While flying out the window after her skyboard was detonated by the space marine, Theristas Yu'Num, Hellion Succubus, was already calculating her decent. With her usual silent grace she hit the ground, rolled and winced as pain shot up her leg. Looking down she saw what was left of the once complete, skyboard embeded near her ankle. It wasnt nearly as deep or as large as it felt.A moment later the floor she had been in, collapsed with a great crash.Suddenly she didnt feel so unlucky.
Cursing, she drew her combat knife and proceeded to tenderly cut out the hunk of metal. With an agonising grunt the shrapnel finally ripped free. She wrapped her ankle and tied the knot tight, took an extra shot of drugs. Feeling the gratifying rush of relief, she was now clear enough of mind to start a plan of how to proceed. "I need to get off the planet, back to the webway" she thought out loud. Just then the occursed templar grunted and started to brush off the rubble. Quickly she hid behind a nearby rock.He reached for his boltgun, and her legs tensed waiting to spring down on him at a moments notice. They relaxed the moment she realized he hadnt seen her and was currently engaged with a pair of Orks.

After he felled the two he went his own way, but not alone. She followed him for where he was going she would too. 

Smirking she went about her plan to escape.


----------



## chrisman 007 (Jan 3, 2008)

Veldt slowly got back on his feet. A Tau fire warrior, Shas'ui rank he believed, was trying to communicate. He knew a little Tau, from when he was held prisoner by them. He walked up to him, "You, me, friend? We escape from here. Work as team, all of us. no? What sept?" Veldt noticed that one of the templars had a kind of aura of power around him. It felt like when he got possessed on Terminus 4, a drawing sense, one that seems to say "Come closer, closer, you know you want to." It suddenly occured to Veldt that he may be a traitor, or had just been exposed to the ruinous powers. He would have to keep an eye on that one.


----------



## Da Red Paintjob Grot (May 6, 2008)

Ethrug saw that the captain was concous and said "are you okay captain? you look half dead." and he said to the Tau "Ethrug."


----------



## thomas2 (Nov 4, 2007)

(OOC I know Tau have a very small warp-presence, but would that cause physic powers being less effective against them, perhaps seeing through the Black Templar façade?)
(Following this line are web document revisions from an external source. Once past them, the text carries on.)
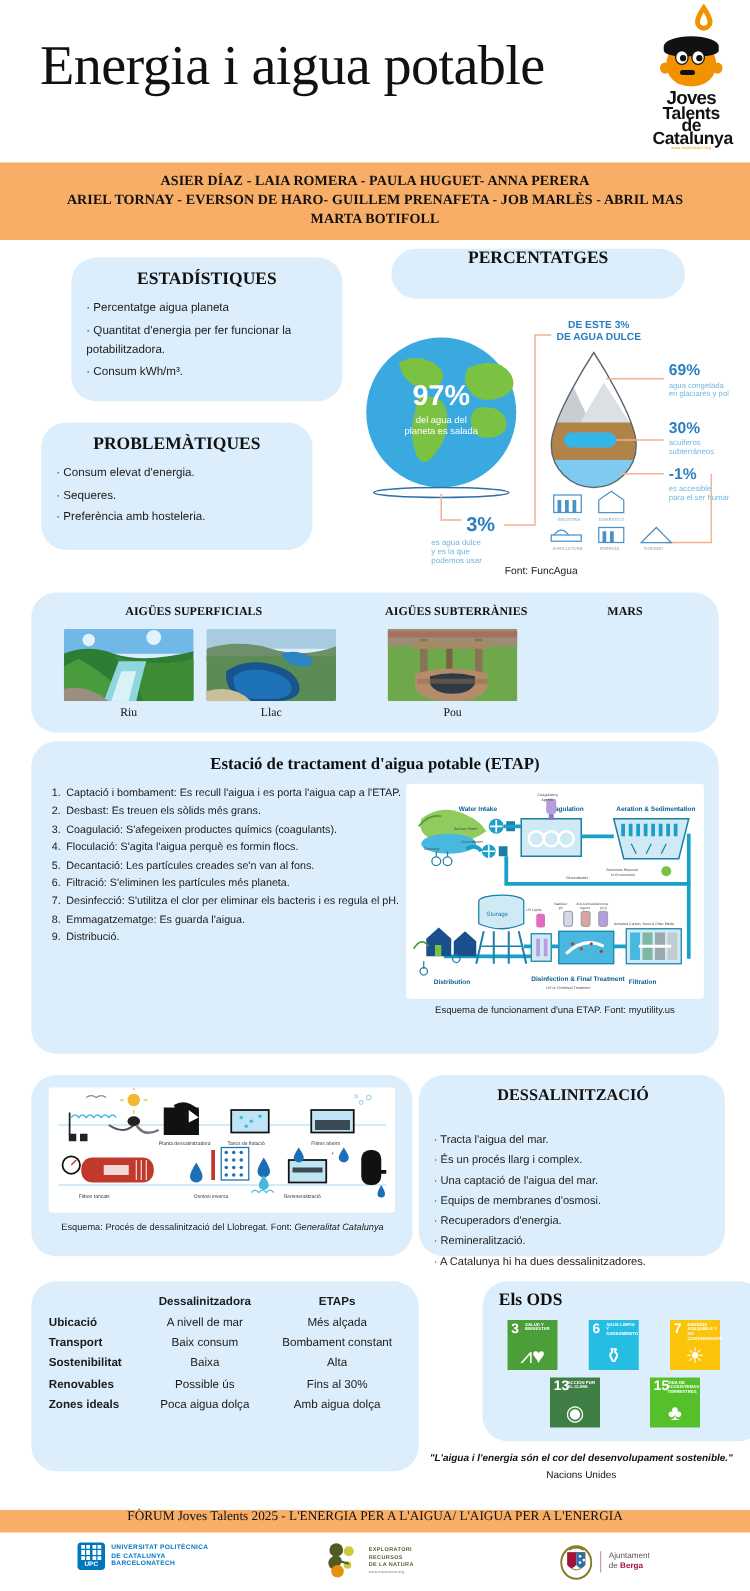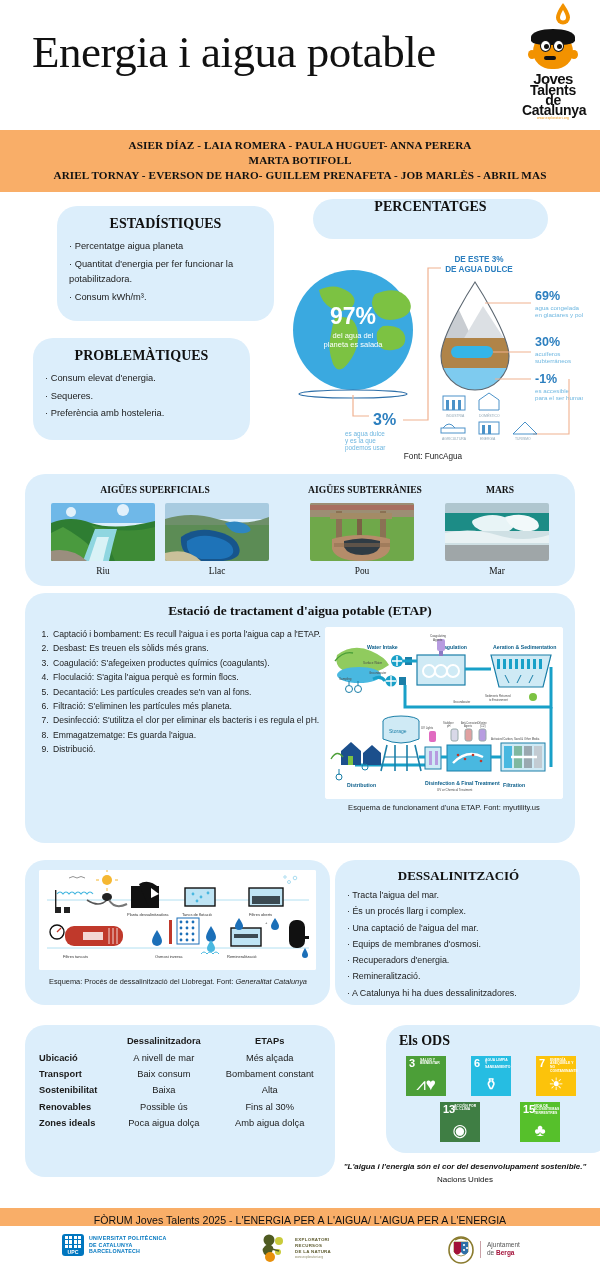--- a/index.html
+++ b/index.html
@@ -87,21 +87,21 @@
   .etap-cap { position:absolute; left:300px; top:210px; width:238px; text-align:center;
               font-size:7.6px; color:#222; }
 
   
   .desal-img-panel { position:absolute; left:25px; top:860px; width:305px; height:145px; }
   .desal-img { position:absolute; left:14px; top:10px; width:277px; height:100px;
                background:#fff; border-radius:2px; overflow:hidden; }
   .desal-cap { position:absolute; left:8px; top:117px; width:290px; text-align:center;
                font-size:7.4px; color:#222; }
   .desal-txt { position:absolute; left:335px; top:860px; width:245px; height:145px; padding:8px 10px 10px 12px; }
-  .desal-txt .panel-title { font-size:13px; margin-bottom:4px; }
+  .desal-txt .panel-title { font-size:13px; margin-bottom:20px; }
   .desal-txt .bullets { font-size:8.9px; line-height:14.3px; }
 
   
   .cmp { position:absolute; left:25px; top:1025px; width:310px; height:152px; padding:8px 8px 8px 10px; }
   table.cmp-t { width:100%; border-collapse:collapse; }
   table.cmp-t th, table.cmp-t td { font-size:9.3px; color:#1b1b1b; padding:3.2px 2px; text-align:center; }
   table.cmp-t th.rowh, table.cmp-t td.rowh { text-align:left; font-weight:bold; padding-left:4px; }
   table.cmp-t th { font-weight:bold; }
   table.cmp-t th.blank { }
 
@@ -118,22 +118,22 @@
   .ods-lbl { position:absolute; left:14px; top:2.5px; width:25px; font-weight:bold;
              font-size:3.4px; line-height:3.9px; letter-spacing:0.05px; }
   .ods-gly { position:absolute; left:0; right:0; bottom:3px; text-align:center;
              font-size:17px; line-height:17px; }
   .ods-quote { position:absolute; left:340px; top:1160px; width:250px; text-align:center;
                font-size:8px; line-height:13px; color:#111; }
   .ods-quote i { font-style:italic; font-weight:bold; }
 
   
   .foot-bar { position:absolute; left:0; top:1208px; width:600px; height:18px;
-              background:#F9AE68; display:flex; align-items:flex-end; justify-content:center;
-              font-family:Liberation Sans, sans-serif; font-size:10.6px; color:#111; }
+              background:#F9AE68; display:flex; align-items:flex-start; justify-content:center;
+              font-family:Liberation Serif, serif; font-size:10.6px; color:#111; }
   .foot-logos { position:absolute; left:0; top:1232px; width:600px; height:38px; }
   .upc { position:absolute; left:62px; top:2px; display:flex; align-items:center; gap:5px; }
   .upc-mark { width:22px; height:22px; background:#0076BF; border-radius:3px; position:relative; }
   .upc-dots { position:absolute; left:3px; top:2px; width:16px; height:12px;
               display:grid; grid-template-columns:repeat(4,1fr); grid-template-rows:repeat(3,1fr); gap:1.1px; }
   .upc-dots i { background:#fff; }
   .upc-abbr { position:absolute; left:0; right:0; bottom:1px; text-align:center;
               font-size:5.2px; font-weight:bold; color:#fff; }
   .upc-txt { font-size:5.3px; font-weight:bold; color:#0076BF; line-height:6.6px; letter-spacing:0.25px; }
   .expl { position:absolute; left:258px; top:0; display:flex; align-items:center; gap:5px; }
@@ -173,22 +173,22 @@
       </div>
       <div class="jt-txt1">Joves</div>
       <div class="jt-txt2">Talents de</div>
       <div class="jt-txt2">Catalunya</div>
       <div class="jt-txt3">www.exploratori.org</div>
     </div>
   </div>
 
   <div class="authors">
     <div>ASIER DÍAZ - LAIA ROMERA - PAULA HUGUET- ANNA PERERA</div>
+    <div>ARIEL TORNAY - EVERSON DE HARO- GUILLEM PRENAFETA - JOB MARLÈS - ABRIL MAS</div>
     <div>MARTA BOTIFOLL</div>
-    <div>ARIEL TORNAY - EVERSON DE HARO- GUILLEM PRENAFETA - JOB MARLÈS - ABRIL MAS</div>
   </div>
 
   <div class="panel stats">
     <div class="panel-title">ESTADÍSTIQUES</div>
     <div class="bullets">
       <div>· Percentatge aigua planeta</div>
       <div>· Quantitat d'energia per fer funcionar la potabilitzadora.</div>
       <div>· Consum kWh/m³.</div>
     </div>
   </div>
@@ -334,34 +334,20 @@
           <rect x="20" y="10" width="62" height="6" fill="#A38B66"></rect>
           <rect x="47" y="16" width="5" height="18" fill="#7A6245"></rect>
           <path d="M22 36 q28 -8 58 0 v10 q-4 12 -29 12 q-25 0 -29 -12 Z" fill="#B58C6A"></path>
           <path d="M34 38 q18 -5 36 0 v6 q-4 8 -18 8 q-14 0 -18 -8 Z" fill="#2F3B44"></path>
           <rect x="24" y="40" width="56" height="4" fill="#8E6B4E" opacity=".5"></rect>
         </svg>
       </div>
       <div class="src-cap">Pou</div>
     </div>
 
-    <div class="src-item" style="left:420px;">
-      <div class="src-ph">
-        <svg width="104" height="58" viewBox="0 0 104 58">
-          <rect width="104" height="12" fill="#AFC6CF"></rect>
-          <rect y="10" width="104" height="18" fill="#1C8C86"></rect>
-          <path d="M30 16 q18 -8 34 0 q10 6 0 12 q-20 6 -34 -4 q-6 -6 0 -8 Z" fill="#E8F4F6"></path>
-          <path d="M60 14 q20 -6 32 4 q6 8 -6 10 q-20 2 -26 -14 Z" fill="#F2F9FA"></path>
-          <rect y="28" width="104" height="16" fill="#CFE0E4"></rect>
-          <rect y="42" width="104" height="16" fill="#9FA6A8"></rect>
-          <path d="M0 30 q26 -6 52 2 q26 8 52 0 v8 H0 Z" fill="#E9F2F4"></path>
-        </svg>
-      </div>
-      <div class="src-cap">Mar</div>
-    </div>
   </div>
 
   <div class="panel etap">
     <div class="panel-title">Estació de tractament d'aigua potable (ETAP)</div>
     <ol class="etap-list">
       <li>Captació i bombament: Es recull l'aigua i es porta l'aigua cap a l'ETAP.</li>
       <li>Desbast: Es treuen els sòlids més grans.</li>
       <li>Coagulació: S'afegeixen productes químics (coagulants).</li>
       <li>Floculació: S'agita l'aigua perquè es formin flocs.</li>
       <li>Decantació: Les partícules creades se'n van al fons.</li>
Elan'ka was pleased to see many of his new group had some idea of the Tau language, and there could be understanding between them.

A Space Marine with black armour was the first to speak. Elan'ka began to walk over the rubble to directly fact the marine, recognising the marine of the chapter there were most of in the battle. In the ruin Elan'ka caught his foot in a gap, nearly twisting his ankle but remaining upright.

Hearing the offer of friendship, or at least that's what he though it was, he extended his free had to the marine in a human custom he had acquired, which allowed him to notice his size. Elan'ka only reached up to his chest plate, and his hand was the size of the marines palm. The strange feeling of trust still loitered and he felt somewhat unreasonably unafraid.

This new ally dealt with the next one to address him was a guardsman, who was surprisingly good with the Tau language. While it wasn't grammatically correct, and the human body was normally incapable of getting all pronunciations right, but it was still perfectly understandable.

"Yes, we be friends" he said, attempting to match the guardsman's limited vocabulary, though the guardsman, now identifiable as a fairly high rank by the equipment and uniform, began to look worried, or at least Elan'ka thought from limited experience with humans.

"Sept Au'taal" he finished, hoping the guardsman would recognise the sept, which isn't exactly known for warriors.

The marine once again spoke to Elan'ka with a word he failed to recognise. Perhaps... Yes it had to be his name.

Elan'ka pointed to the marine and said questionably "Ethrug?"

He then pointed to himself.

"Elan'ka."


----------



## Da Red Paintjob Grot (May 6, 2008)

Elan'ka? Good to meet... get out... sorry for the dead... you speak any gothic... "by the emperor this one is reasonable" thought Ethrug, almost wishing to go to a place where the soldiers had such manners.


----------



## Initiate (Mar 25, 2007)

Terry Corvix finally made it over to the ragtag group of survivors as the orks made it past him. Walking up, Terry announced himself, "Heavy Weapons Operative Terry Corvix, Blessed First, Frost Angels. Now, what do you want doing about the Xenos?" 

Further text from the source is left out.